▸ **ASSIGNMENT**: Below are several entries. Transcribe exactly those lines that fall from the one with "vero dal falso</li>" through the one with "delle sue proprietà</span></li>", end lines included.

▸ **AVAILABLE DATA**:

▼

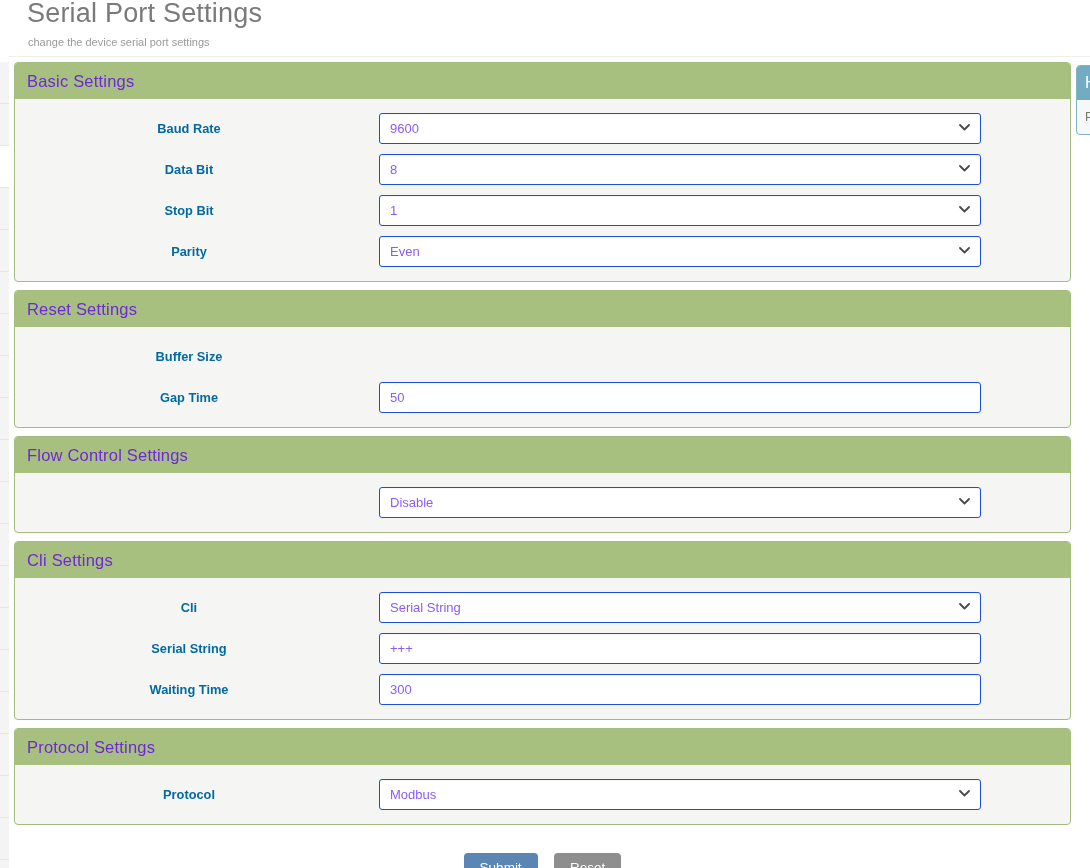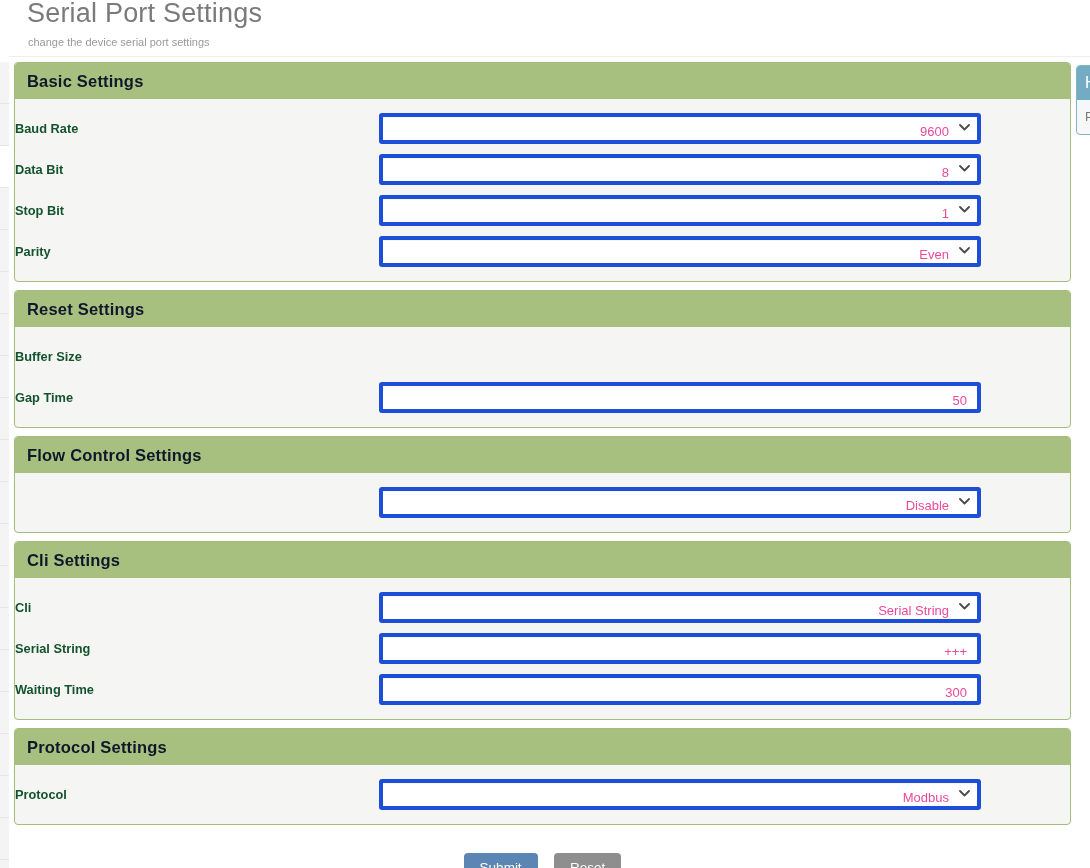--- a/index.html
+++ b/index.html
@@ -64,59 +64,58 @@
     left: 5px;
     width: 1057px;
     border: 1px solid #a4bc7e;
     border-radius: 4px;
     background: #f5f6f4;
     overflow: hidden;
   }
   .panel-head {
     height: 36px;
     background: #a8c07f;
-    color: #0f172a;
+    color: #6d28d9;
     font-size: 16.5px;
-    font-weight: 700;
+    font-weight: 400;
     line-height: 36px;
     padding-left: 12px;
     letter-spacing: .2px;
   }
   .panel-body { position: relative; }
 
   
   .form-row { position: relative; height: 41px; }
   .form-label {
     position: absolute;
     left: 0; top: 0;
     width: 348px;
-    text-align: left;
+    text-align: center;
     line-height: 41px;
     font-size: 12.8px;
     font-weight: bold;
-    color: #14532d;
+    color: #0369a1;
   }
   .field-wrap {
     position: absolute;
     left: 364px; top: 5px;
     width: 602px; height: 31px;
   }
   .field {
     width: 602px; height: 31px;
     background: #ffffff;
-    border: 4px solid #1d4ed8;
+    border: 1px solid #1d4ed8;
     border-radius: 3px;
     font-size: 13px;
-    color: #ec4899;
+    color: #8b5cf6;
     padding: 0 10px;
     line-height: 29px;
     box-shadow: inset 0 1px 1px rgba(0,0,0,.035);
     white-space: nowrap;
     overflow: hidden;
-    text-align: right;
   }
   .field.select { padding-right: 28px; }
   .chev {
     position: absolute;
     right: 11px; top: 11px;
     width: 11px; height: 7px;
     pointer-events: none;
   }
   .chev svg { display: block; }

▲
▼

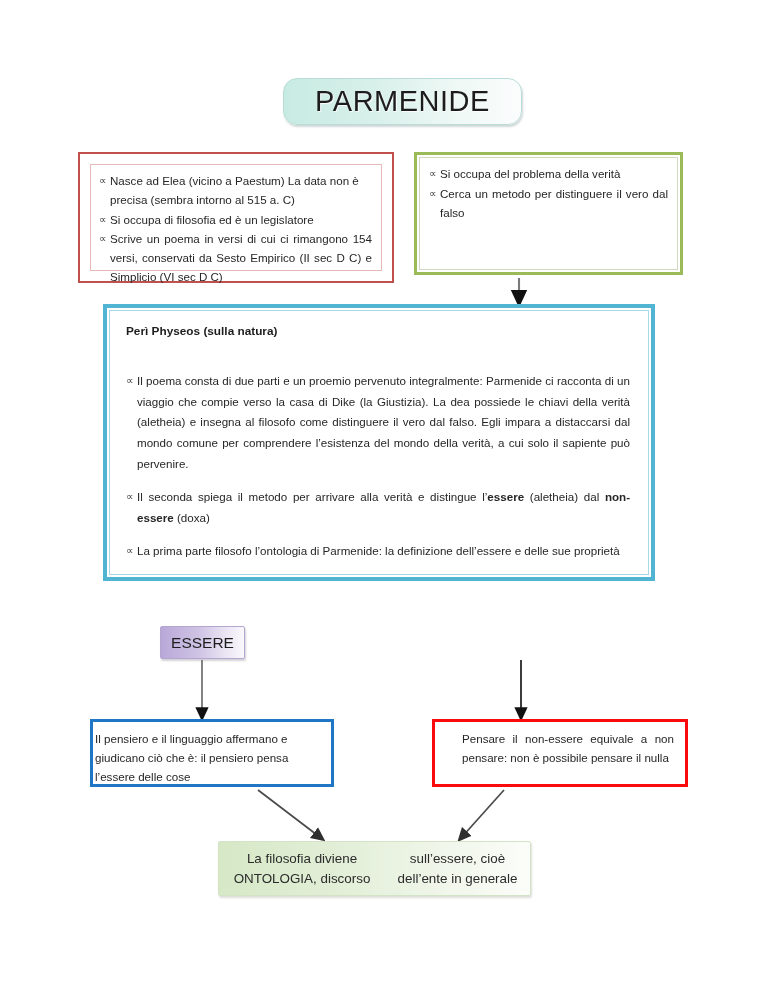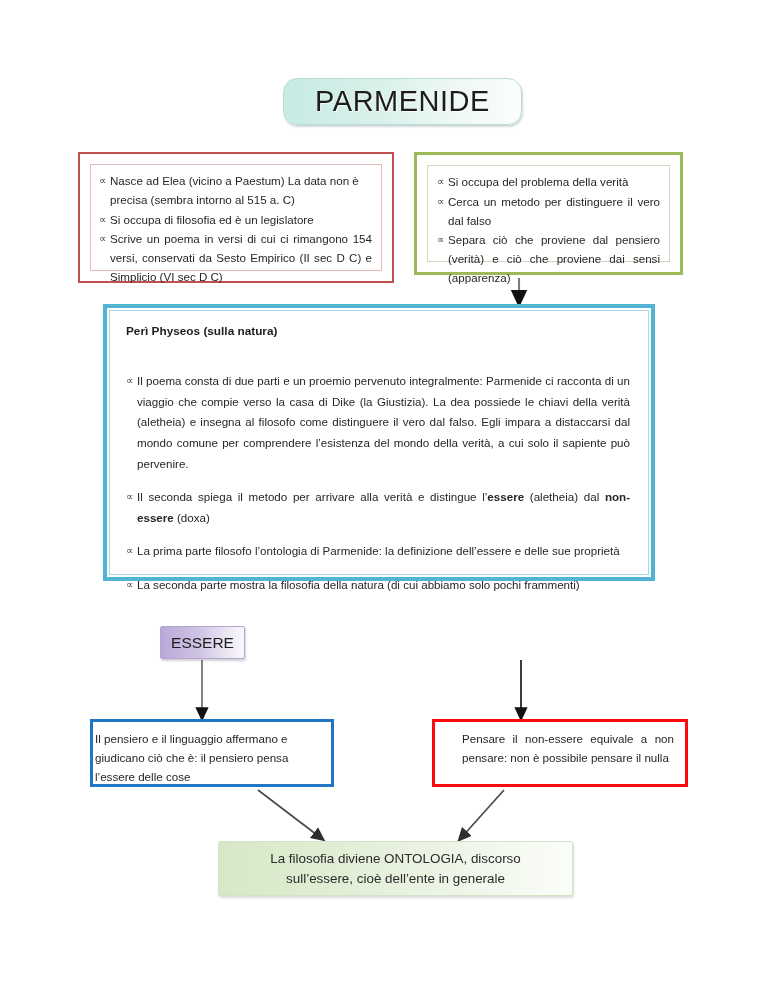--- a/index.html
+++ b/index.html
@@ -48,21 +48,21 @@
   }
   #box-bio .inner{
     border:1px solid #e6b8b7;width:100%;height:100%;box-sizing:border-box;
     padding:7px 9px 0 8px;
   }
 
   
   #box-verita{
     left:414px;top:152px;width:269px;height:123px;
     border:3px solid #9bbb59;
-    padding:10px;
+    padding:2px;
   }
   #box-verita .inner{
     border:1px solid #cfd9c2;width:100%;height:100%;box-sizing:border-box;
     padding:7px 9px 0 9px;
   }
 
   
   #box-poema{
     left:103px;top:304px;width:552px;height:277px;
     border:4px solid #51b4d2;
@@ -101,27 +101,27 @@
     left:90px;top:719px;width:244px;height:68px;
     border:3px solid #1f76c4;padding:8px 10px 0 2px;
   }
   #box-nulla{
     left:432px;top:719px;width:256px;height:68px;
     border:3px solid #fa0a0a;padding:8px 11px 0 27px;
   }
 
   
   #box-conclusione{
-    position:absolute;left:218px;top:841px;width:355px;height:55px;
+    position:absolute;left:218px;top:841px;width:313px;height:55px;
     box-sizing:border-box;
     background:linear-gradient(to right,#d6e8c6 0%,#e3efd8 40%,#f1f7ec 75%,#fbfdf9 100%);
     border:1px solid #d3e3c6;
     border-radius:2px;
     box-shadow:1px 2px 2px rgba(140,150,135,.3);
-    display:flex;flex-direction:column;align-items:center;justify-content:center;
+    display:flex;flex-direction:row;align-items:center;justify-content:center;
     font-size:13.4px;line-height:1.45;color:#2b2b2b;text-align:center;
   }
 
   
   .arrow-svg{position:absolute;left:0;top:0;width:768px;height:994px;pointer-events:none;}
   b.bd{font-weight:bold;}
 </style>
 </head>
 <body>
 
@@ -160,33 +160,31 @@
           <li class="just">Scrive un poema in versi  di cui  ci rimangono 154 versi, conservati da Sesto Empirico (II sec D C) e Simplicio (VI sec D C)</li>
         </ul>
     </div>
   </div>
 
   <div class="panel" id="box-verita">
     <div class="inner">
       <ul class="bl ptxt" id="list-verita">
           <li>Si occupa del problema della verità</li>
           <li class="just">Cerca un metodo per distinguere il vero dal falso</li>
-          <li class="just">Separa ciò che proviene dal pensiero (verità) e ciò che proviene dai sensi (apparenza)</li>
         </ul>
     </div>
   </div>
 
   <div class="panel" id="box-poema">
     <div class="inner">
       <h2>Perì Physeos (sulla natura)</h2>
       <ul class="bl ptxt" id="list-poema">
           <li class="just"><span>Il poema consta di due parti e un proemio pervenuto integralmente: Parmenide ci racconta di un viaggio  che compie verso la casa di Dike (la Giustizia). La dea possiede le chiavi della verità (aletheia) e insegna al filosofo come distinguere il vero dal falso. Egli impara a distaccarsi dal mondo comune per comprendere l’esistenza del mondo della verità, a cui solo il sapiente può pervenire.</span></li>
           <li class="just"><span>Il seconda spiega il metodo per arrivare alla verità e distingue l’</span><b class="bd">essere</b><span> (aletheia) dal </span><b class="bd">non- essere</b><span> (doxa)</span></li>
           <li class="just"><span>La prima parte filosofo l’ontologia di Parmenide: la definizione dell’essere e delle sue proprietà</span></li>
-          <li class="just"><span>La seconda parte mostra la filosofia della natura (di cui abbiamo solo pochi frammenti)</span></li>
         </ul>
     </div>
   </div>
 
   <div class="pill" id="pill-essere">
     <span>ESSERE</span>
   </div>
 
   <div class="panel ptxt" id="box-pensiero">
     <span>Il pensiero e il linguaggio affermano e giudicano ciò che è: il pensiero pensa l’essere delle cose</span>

▲

▸ **SOLUTION TO THIS TASK**:
           <li class="just">Cerca un metodo per distinguere il vero dal falso</li>
-          <li class="just">Separa ciò che proviene dal pensiero (verità) e ciò che proviene dai sensi (apparenza)</li>
         </ul>
     </div>
   </div>
 
   <div class="panel" id="box-poema">
     <div class="inner">
       <h2>Perì Physeos (sulla natura)</h2>
       <ul class="bl ptxt" id="list-poema">
           <li class="just"><span>Il poema consta di due parti e un proemio pervenuto integralmente: Parmenide ci racconta di un viaggio  che compie verso la casa di Dike (la Giustizia). La dea possiede le chiavi della verità (aletheia) e insegna al filosofo come distinguere il vero dal falso. Egli impara a distaccarsi dal mondo comune per comprendere l’esistenza del mondo della verità, a cui solo il sapiente può pervenire.</span></li>
           <li class="just"><span>Il seconda spiega il metodo per arrivare alla verità e distingue l’</span><b class="bd">essere</b><span> (aletheia) dal </span><b class="bd">non- essere</b><span> (doxa)</span></li>
           <li class="just"><span>La prima parte filosofo l’ontologia di Parmenide: la definizione dell’essere e delle sue proprietà</span></li>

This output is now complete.